TASK PROMPT –
Show every line in the entries below where the word "normal" appears.

%%

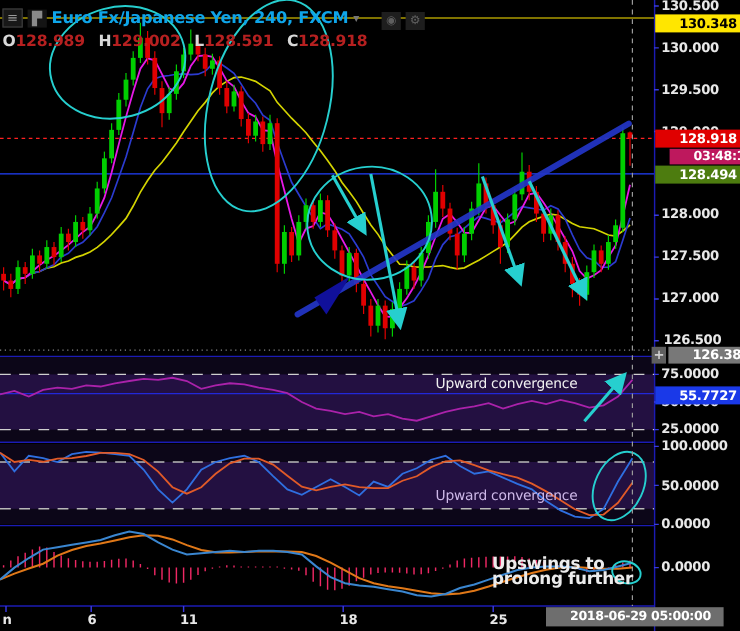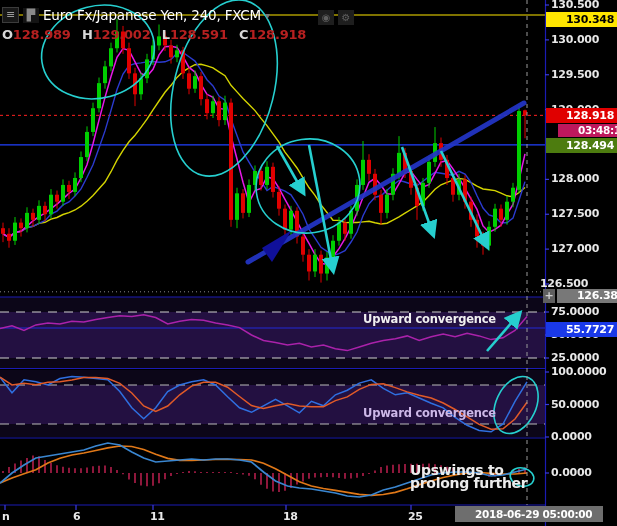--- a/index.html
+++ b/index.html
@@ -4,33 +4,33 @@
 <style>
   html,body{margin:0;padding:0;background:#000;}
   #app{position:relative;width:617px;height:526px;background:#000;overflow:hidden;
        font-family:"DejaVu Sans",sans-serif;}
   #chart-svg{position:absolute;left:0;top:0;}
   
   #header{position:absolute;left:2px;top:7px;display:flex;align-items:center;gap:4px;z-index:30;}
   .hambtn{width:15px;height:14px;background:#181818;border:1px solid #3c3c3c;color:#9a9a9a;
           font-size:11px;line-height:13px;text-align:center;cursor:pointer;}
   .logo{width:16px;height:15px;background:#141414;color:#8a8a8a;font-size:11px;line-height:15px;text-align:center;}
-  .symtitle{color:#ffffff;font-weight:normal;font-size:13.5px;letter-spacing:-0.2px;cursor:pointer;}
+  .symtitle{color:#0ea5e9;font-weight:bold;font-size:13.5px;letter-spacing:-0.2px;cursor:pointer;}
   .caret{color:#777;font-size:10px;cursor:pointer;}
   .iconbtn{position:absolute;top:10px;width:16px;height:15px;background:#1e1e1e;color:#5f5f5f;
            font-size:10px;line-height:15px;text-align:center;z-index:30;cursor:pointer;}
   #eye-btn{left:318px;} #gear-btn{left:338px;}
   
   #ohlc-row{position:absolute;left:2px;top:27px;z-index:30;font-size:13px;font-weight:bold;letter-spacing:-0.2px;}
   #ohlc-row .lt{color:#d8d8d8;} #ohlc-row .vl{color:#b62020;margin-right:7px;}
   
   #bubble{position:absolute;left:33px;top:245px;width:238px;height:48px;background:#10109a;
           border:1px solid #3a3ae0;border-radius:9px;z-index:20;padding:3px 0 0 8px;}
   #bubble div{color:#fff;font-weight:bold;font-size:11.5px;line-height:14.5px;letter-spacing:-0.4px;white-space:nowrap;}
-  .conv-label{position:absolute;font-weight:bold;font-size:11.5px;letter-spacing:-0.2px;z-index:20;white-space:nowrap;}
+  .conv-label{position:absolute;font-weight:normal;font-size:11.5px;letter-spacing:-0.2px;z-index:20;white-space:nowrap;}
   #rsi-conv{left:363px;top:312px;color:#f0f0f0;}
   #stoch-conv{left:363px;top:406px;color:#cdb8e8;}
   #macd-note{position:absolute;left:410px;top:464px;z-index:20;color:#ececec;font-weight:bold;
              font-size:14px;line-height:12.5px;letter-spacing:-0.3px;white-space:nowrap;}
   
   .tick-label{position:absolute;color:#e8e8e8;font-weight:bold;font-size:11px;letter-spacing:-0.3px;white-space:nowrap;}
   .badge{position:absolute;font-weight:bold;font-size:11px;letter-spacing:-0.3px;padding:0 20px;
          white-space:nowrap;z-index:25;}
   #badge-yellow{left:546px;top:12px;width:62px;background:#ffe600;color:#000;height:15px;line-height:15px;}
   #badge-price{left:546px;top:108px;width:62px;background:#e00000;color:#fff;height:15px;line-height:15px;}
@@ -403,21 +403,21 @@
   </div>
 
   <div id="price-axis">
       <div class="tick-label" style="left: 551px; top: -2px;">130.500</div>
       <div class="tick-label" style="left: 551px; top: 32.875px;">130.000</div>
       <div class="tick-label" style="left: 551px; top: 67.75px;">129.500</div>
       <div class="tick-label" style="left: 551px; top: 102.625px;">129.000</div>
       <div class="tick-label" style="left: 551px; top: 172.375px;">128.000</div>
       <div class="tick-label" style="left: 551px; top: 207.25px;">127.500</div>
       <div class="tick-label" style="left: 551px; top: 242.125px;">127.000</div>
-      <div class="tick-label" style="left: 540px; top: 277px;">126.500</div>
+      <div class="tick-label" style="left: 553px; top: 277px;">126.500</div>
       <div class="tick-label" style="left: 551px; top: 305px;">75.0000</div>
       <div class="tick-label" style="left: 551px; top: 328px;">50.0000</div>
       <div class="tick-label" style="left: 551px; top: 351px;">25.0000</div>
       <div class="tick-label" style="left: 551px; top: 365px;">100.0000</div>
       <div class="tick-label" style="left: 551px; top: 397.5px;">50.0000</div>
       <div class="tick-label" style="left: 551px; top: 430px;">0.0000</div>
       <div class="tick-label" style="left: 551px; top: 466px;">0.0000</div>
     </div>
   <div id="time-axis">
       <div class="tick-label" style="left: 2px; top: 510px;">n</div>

%%

EXERCISE ANSWER –
-  .symtitle{color:#ffffff;font-weight:normal;font-size:13.5px;letter-spacing:-0.2px;cursor:pointer;}
+  .conv-label{position:absolute;font-weight:normal;font-size:11.5px;letter-spacing:-0.2px;z-index:20;white-space:nowrap;}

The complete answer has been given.